▶ [PROBLEM TO WORK ON]: The answer must consist of every line in the records that contains the word "Youth".
═════ ENTRIES SUPPLIED ═════
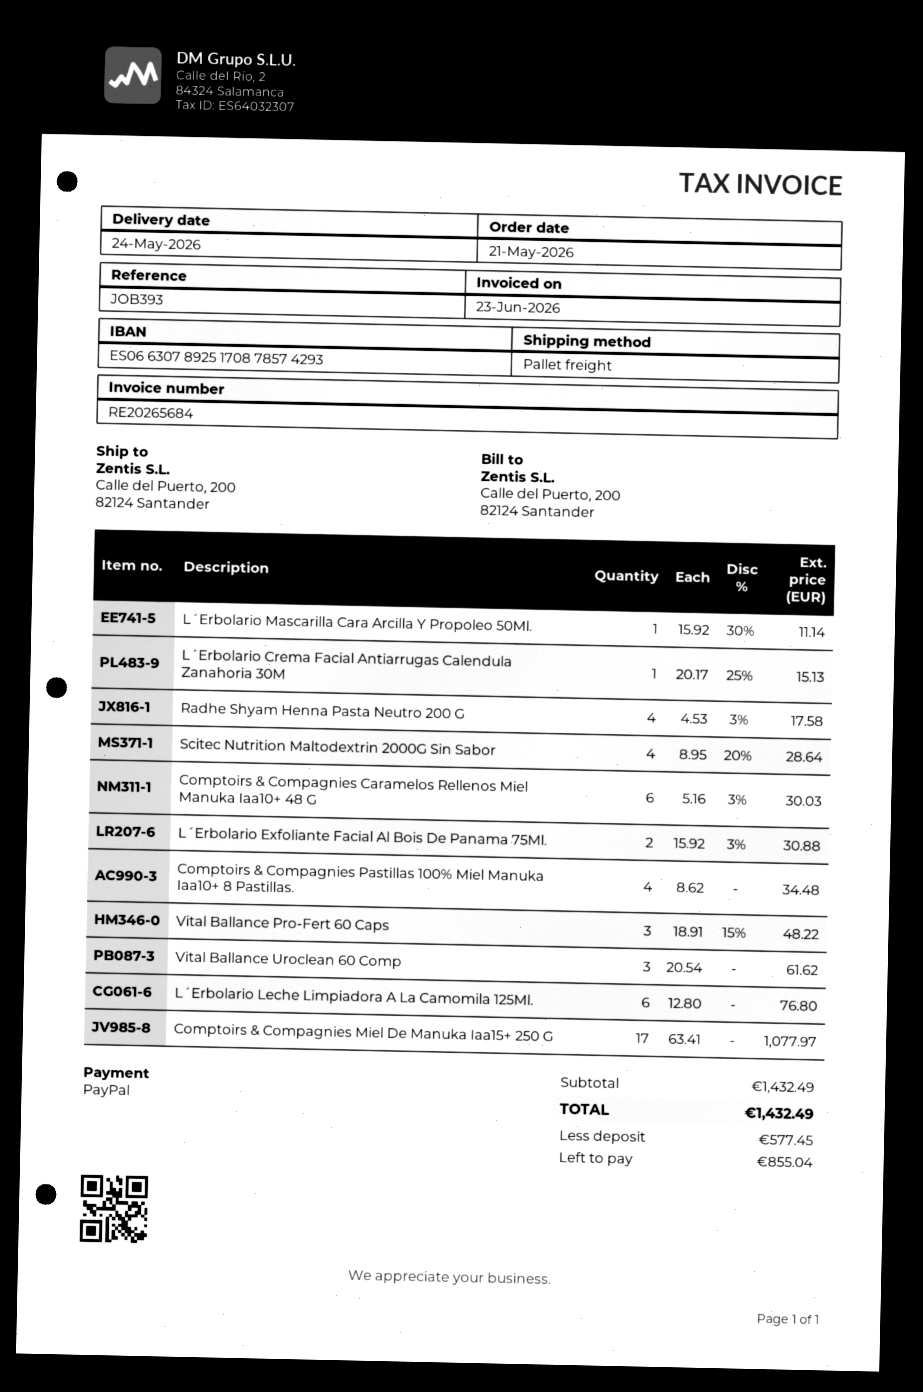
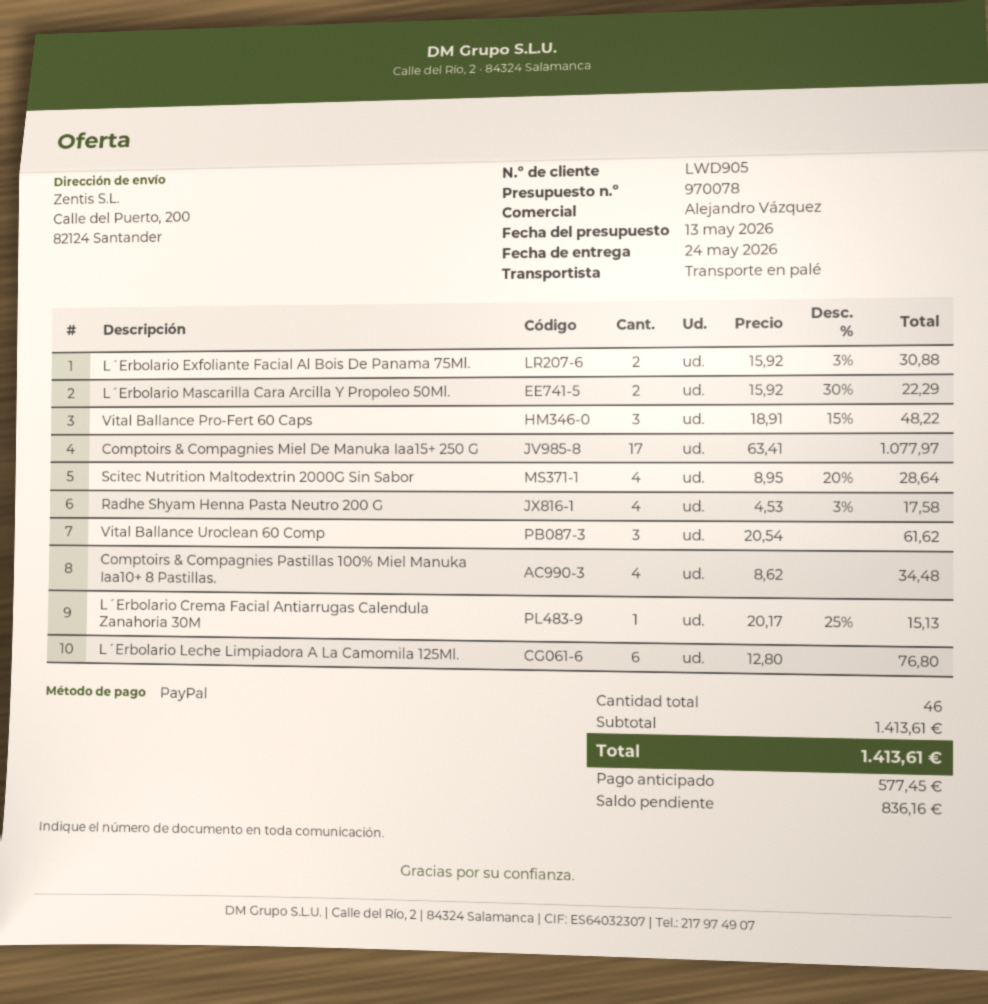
L´Erbolario Mascarilla Cara Arcilla Y Propoleo 50Ml.: 1 x 15.92 - 30% = 11.14 -> 2 x 15.92 - 30% = 22.29
Comptoirs & Compagnies Caramelos Rellenos Miel Manuka Iaa10+ 48 G: 6 x 5.16 - 3% = 30.03 -> none
subtotal: 1432.49 -> 1413.61
total: 1432.49 -> 1413.61
balance: 855.04 -> 836.16

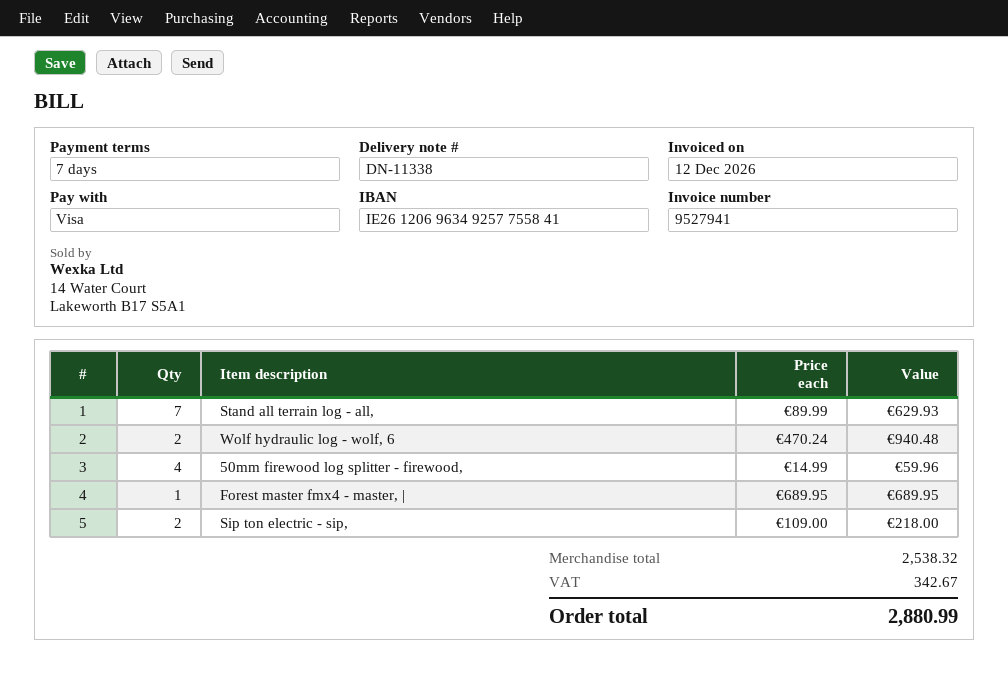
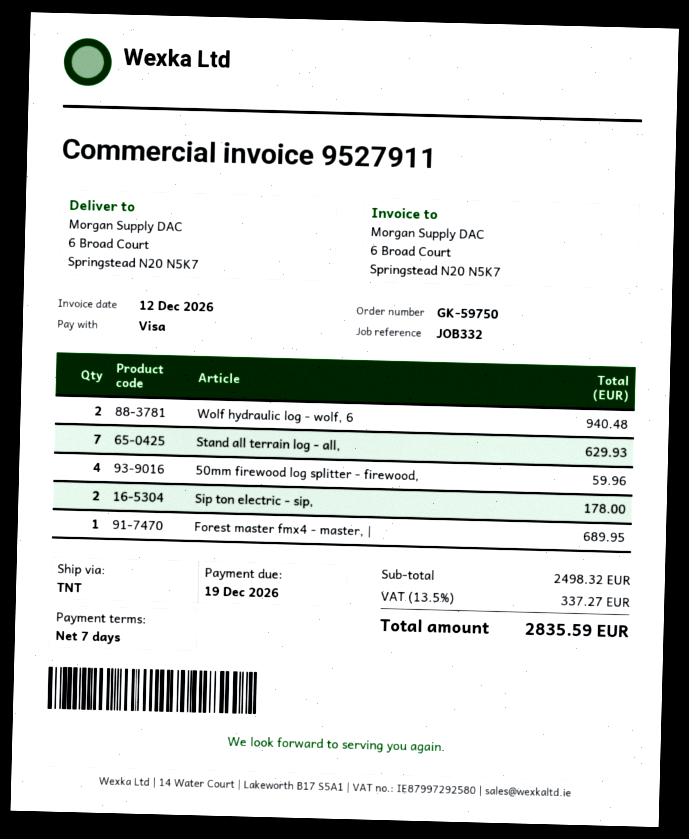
invoice number: 9527941 -> 9527911
Sip ton electric - sip,: 2 for 218.00 -> 2 for 178.00
subtotal: 2538.32 -> 2498.32
tax: 342.67 -> 337.27
total: 2880.99 -> 2835.59

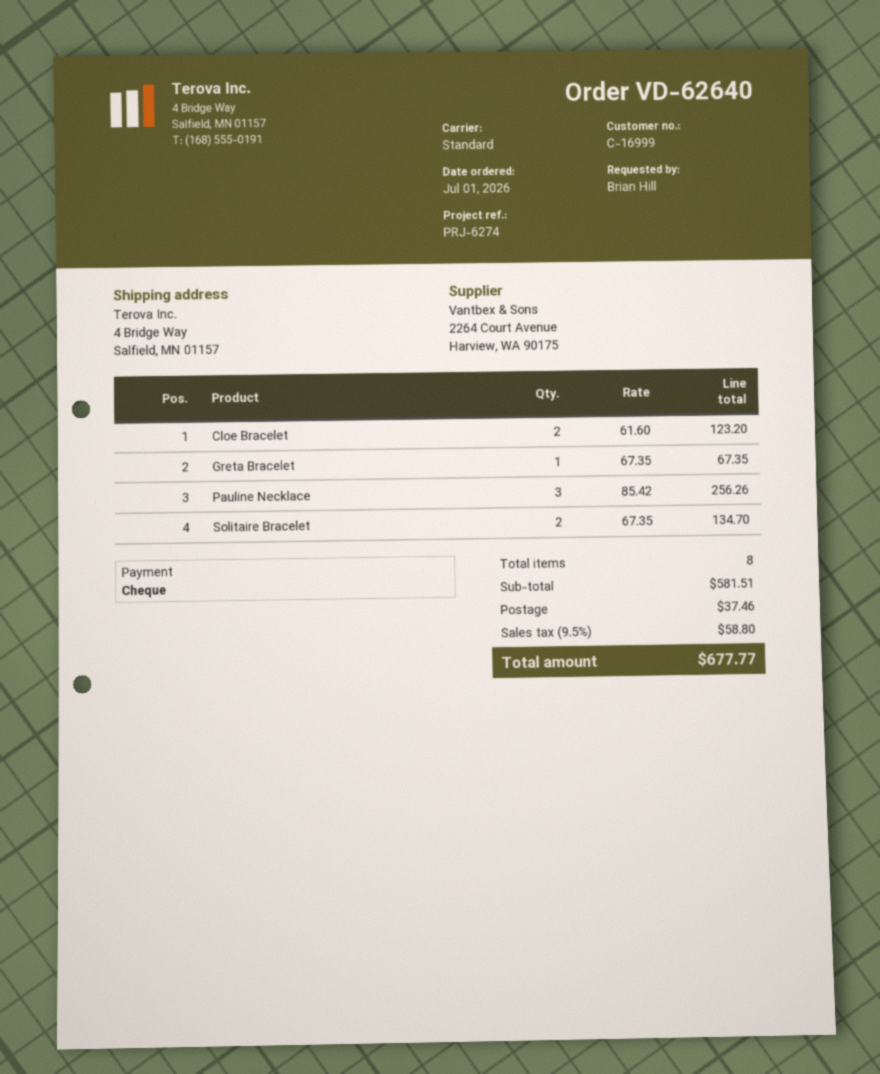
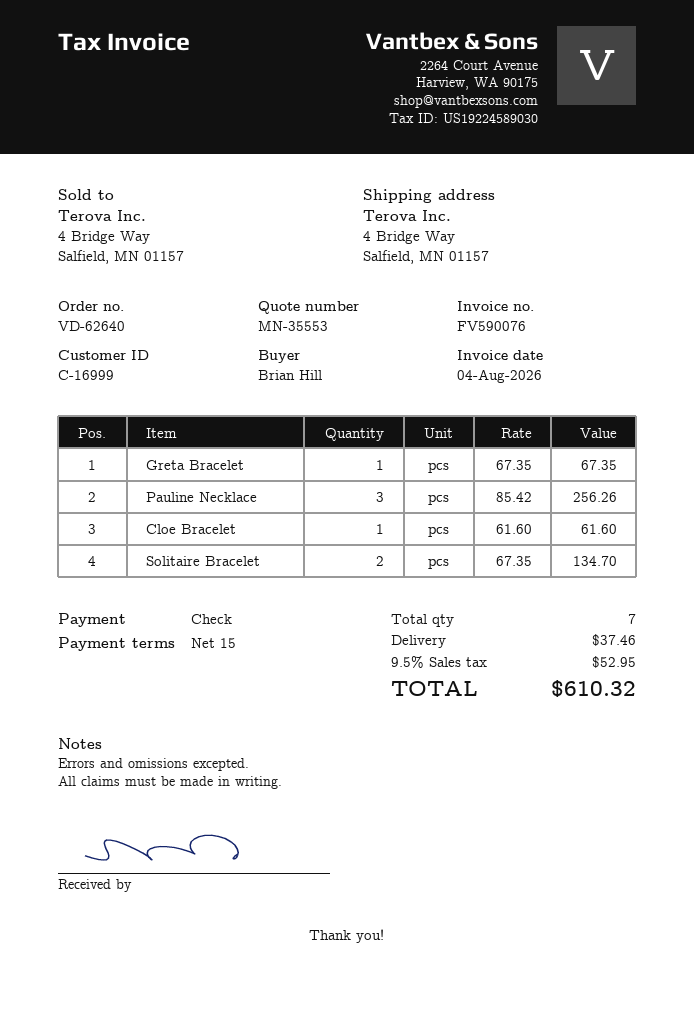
Cloe Bracelet: 2 x 61.60 = 123.20 -> 1 x 61.60 = 61.60
total quantity: 8 -> 7
tax: 9.5% = 58.80 -> 9.5% = 52.95
total: 677.77 -> 610.32

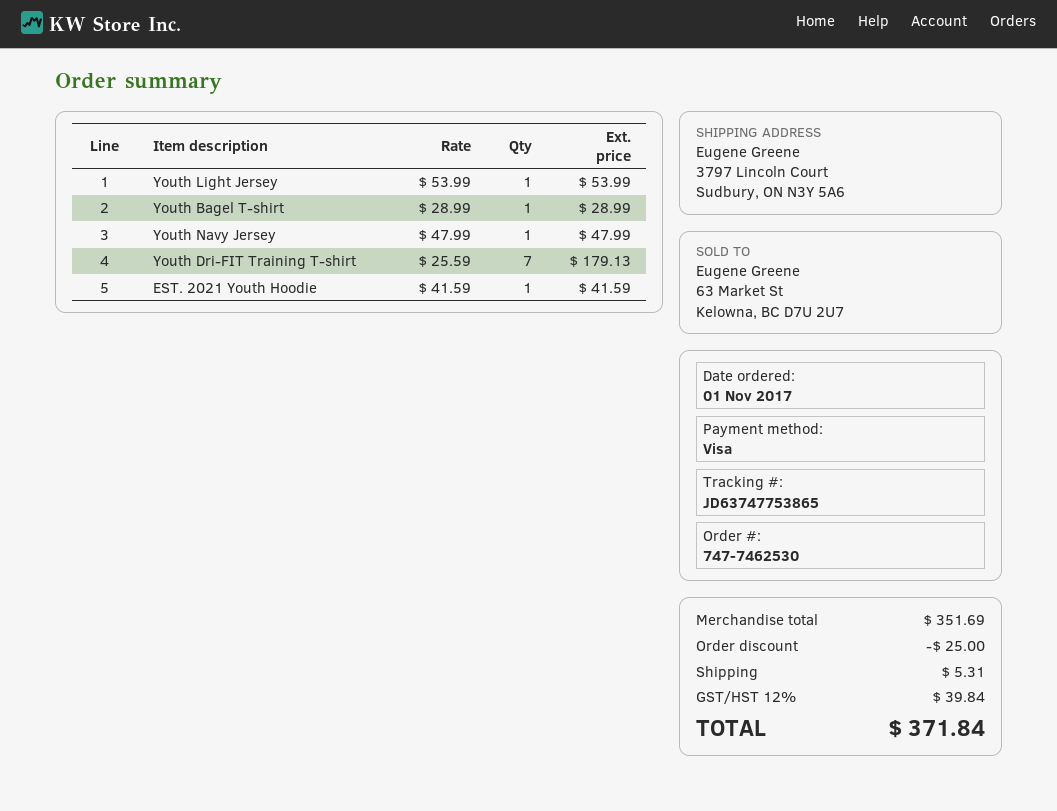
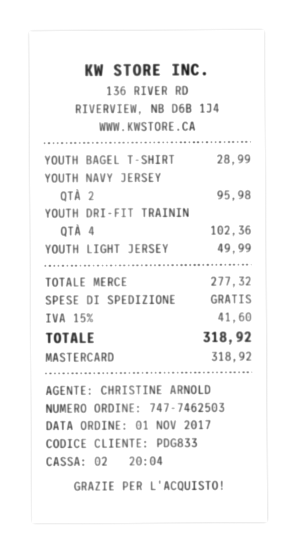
order number: 747-7462530 -> 747-7462503
payment method: Visa -> Mastercard
Youth Light Jersey: 1 for 53.99 -> 1 for 49.99
Youth Navy Jersey: 1 for 47.99 -> 2 for 95.98
Youth Dri-FIT Training T-shirt: 7 for 179.13 -> 4 for 102.36
EST. 2021 Youth Hoodie: 1 for 41.59 -> none
subtotal: 351.69 -> 277.32
discount: 25.00 -> none
shipping: 5.31 -> 0.00
tax: 12% = 39.84 -> 15% = 41.60
total: 371.84 -> 318.92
═════
▶ [WRITTEN ANSWER]:
Youth Light Jersey: 1 for 53.99 -> 1 for 49.99
Youth Navy Jersey: 1 for 47.99 -> 2 for 95.98
Youth Dri-FIT Training T-shirt: 7 for 179.13 -> 4 for 102.36
EST. 2021 Youth Hoodie: 1 for 41.59 -> none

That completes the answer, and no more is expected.